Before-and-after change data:
--- START ---

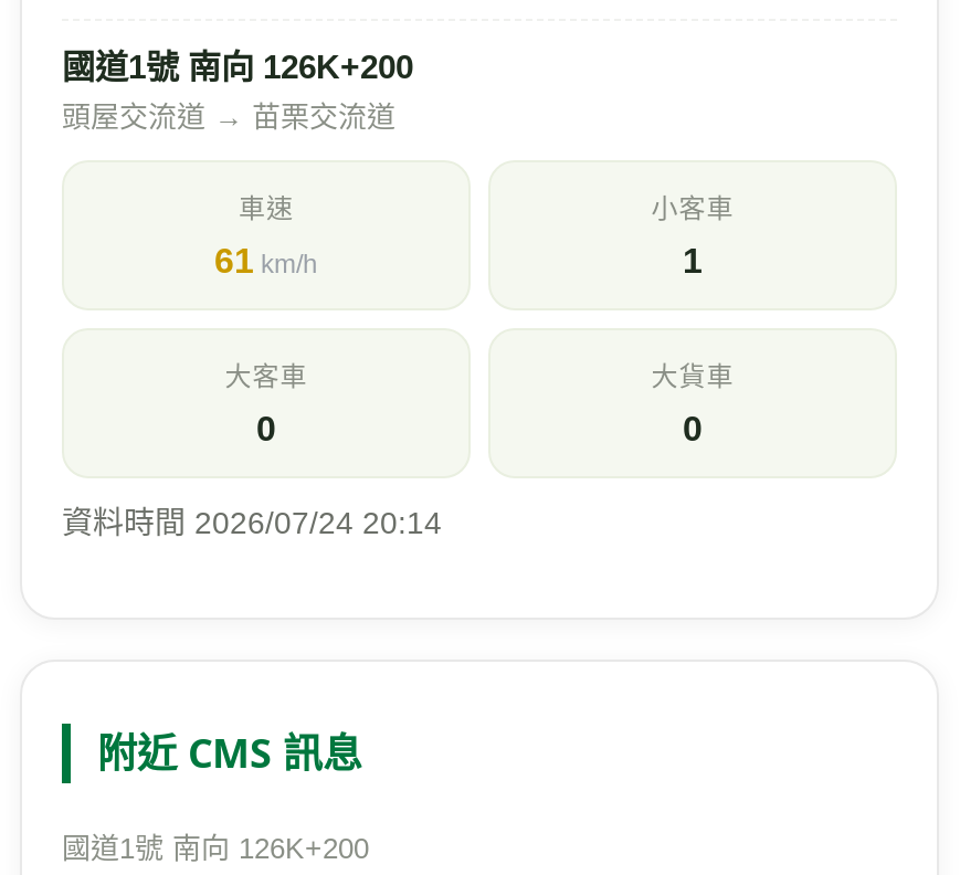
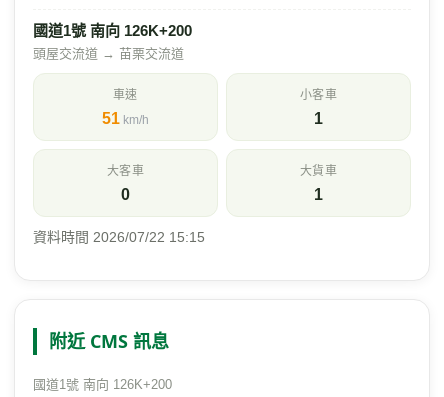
[214,241,318,279] 61 km/h -> [102,110,149,127] 51 km/h
[683,409,703,447] 0 -> [314,186,323,203] 1
[62,504,442,540] 資料時間 2026/07/24 20:14 -> [33,229,205,245] 資料時間 2026/07/22 15:15

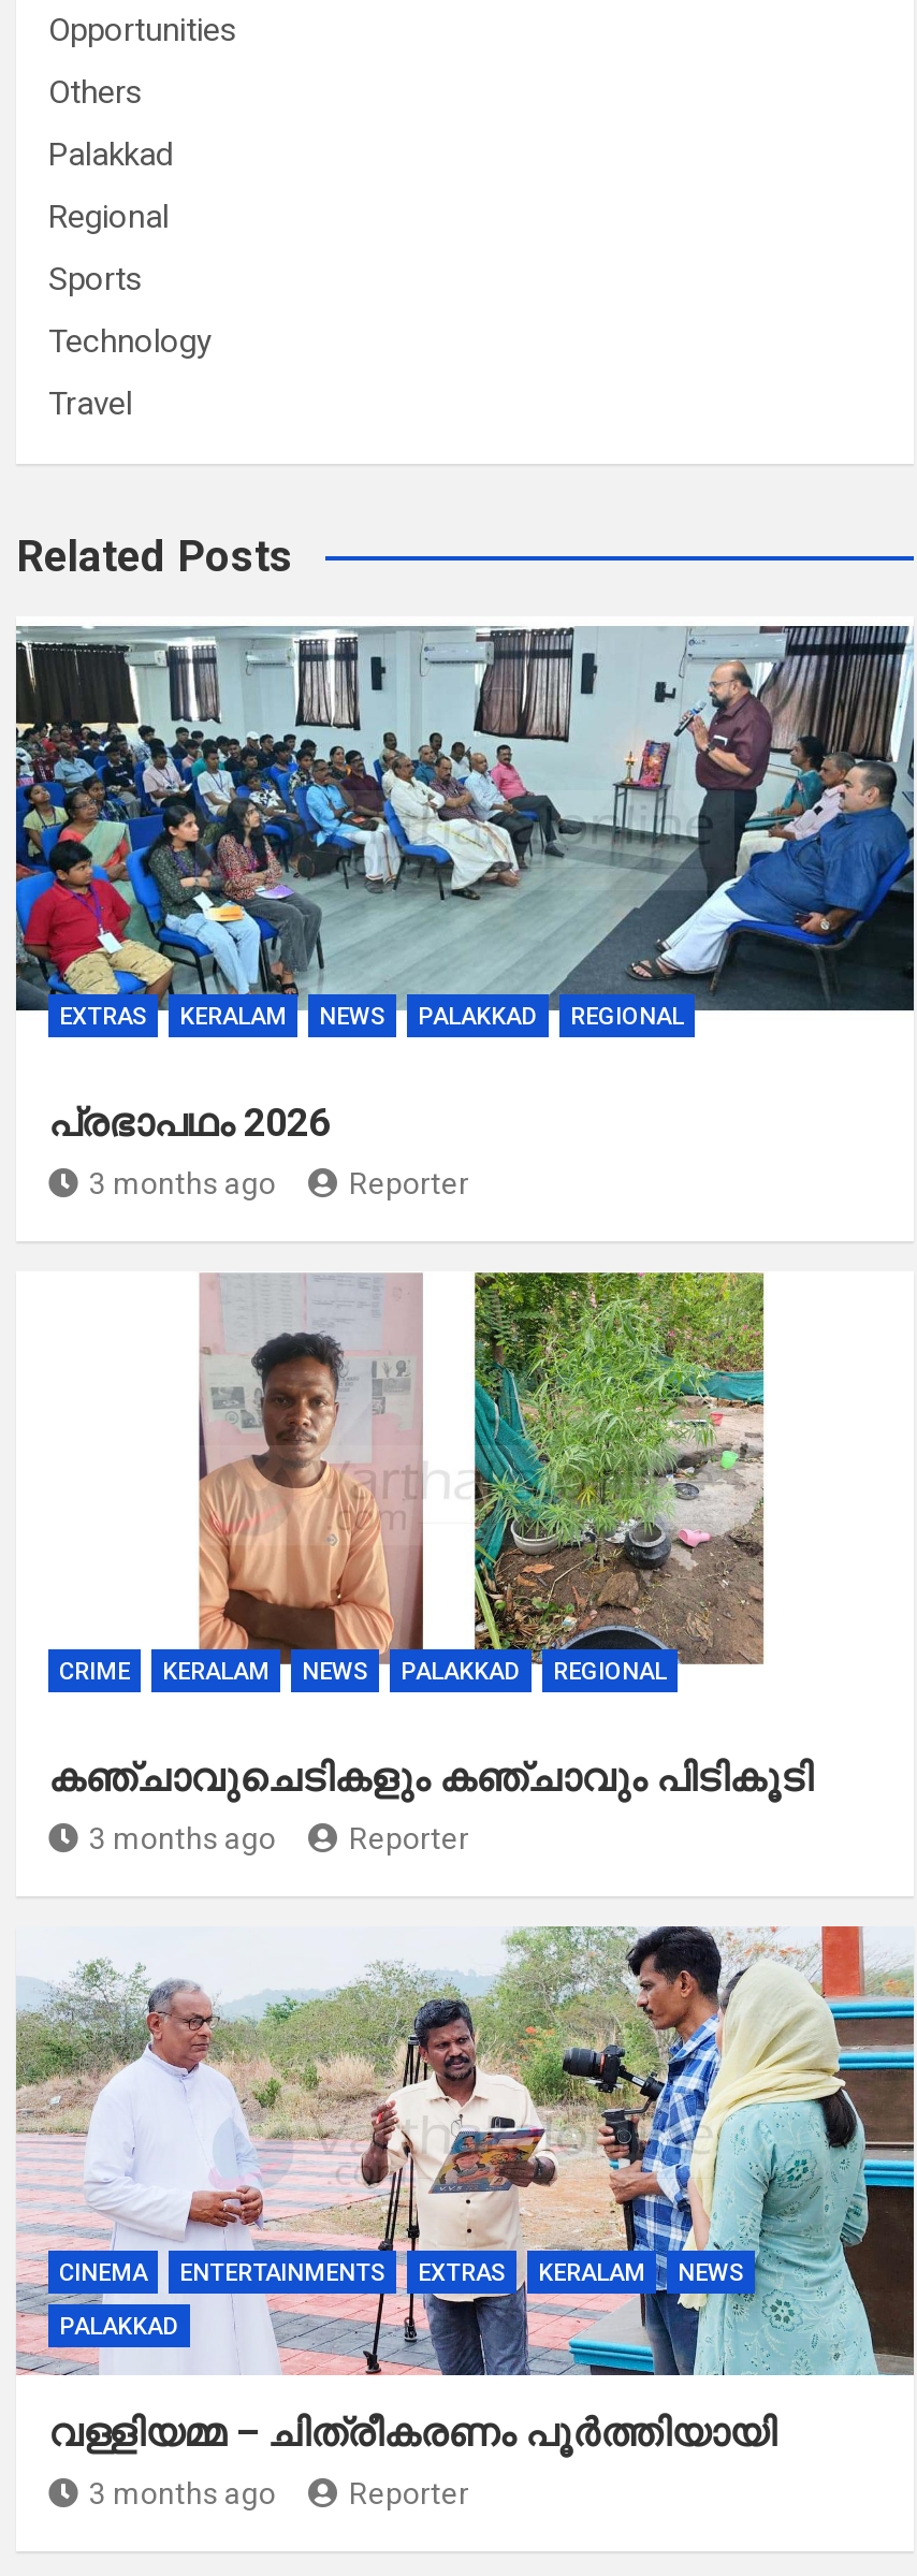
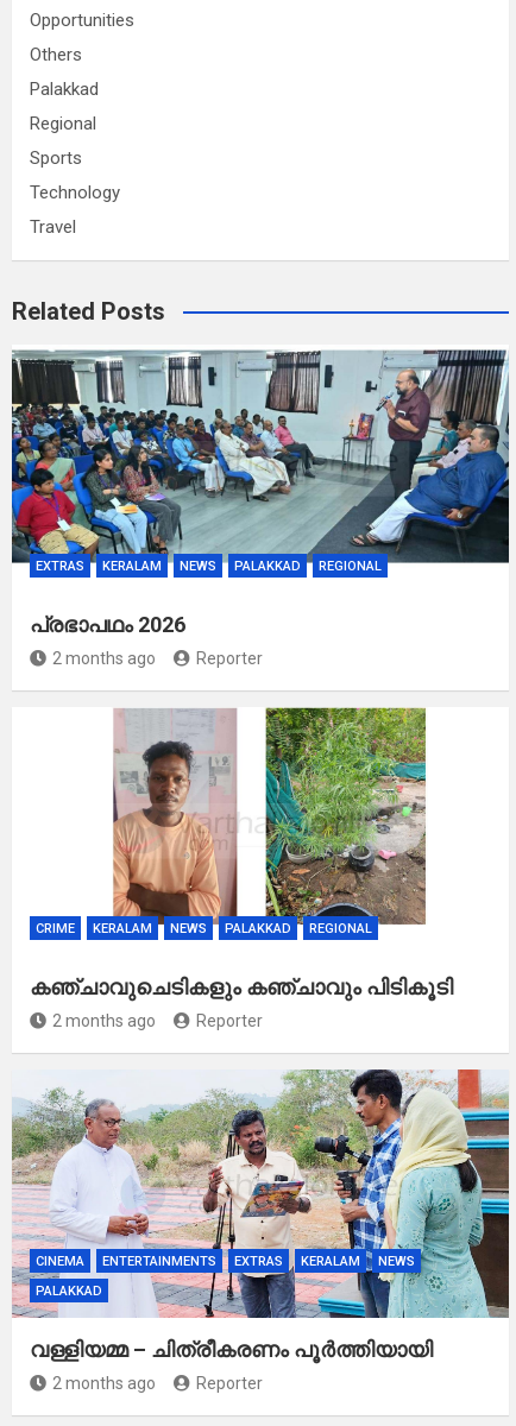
[89,1166,276,1200] 3 months ago -> [52,649,156,668] 2 months ago
[89,1821,276,1855] 3 months ago -> [52,1011,156,1030] 2 months ago
[89,2476,276,2510] 3 months ago -> [52,1374,156,1393] 2 months ago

--- END ---

EXERCISE REQUIREMENTS:
Copy the entries character for character, excluding any pictures.

OUTPUT OF THE TASK:
[214,241,318,279] 61 km/h -> [102,110,149,127] 51 km/h
[683,409,703,447] 0 -> [314,186,323,203] 1
[62,504,442,540] 資料時間 2026/07/24 20:14 -> [33,229,205,245] 資料時間 2026/07/22 15:15

[89,1166,276,1200] 3 months ago -> [52,649,156,668] 2 months ago
[89,1821,276,1855] 3 months ago -> [52,1011,156,1030] 2 months ago
[89,2476,276,2510] 3 months ago -> [52,1374,156,1393] 2 months ago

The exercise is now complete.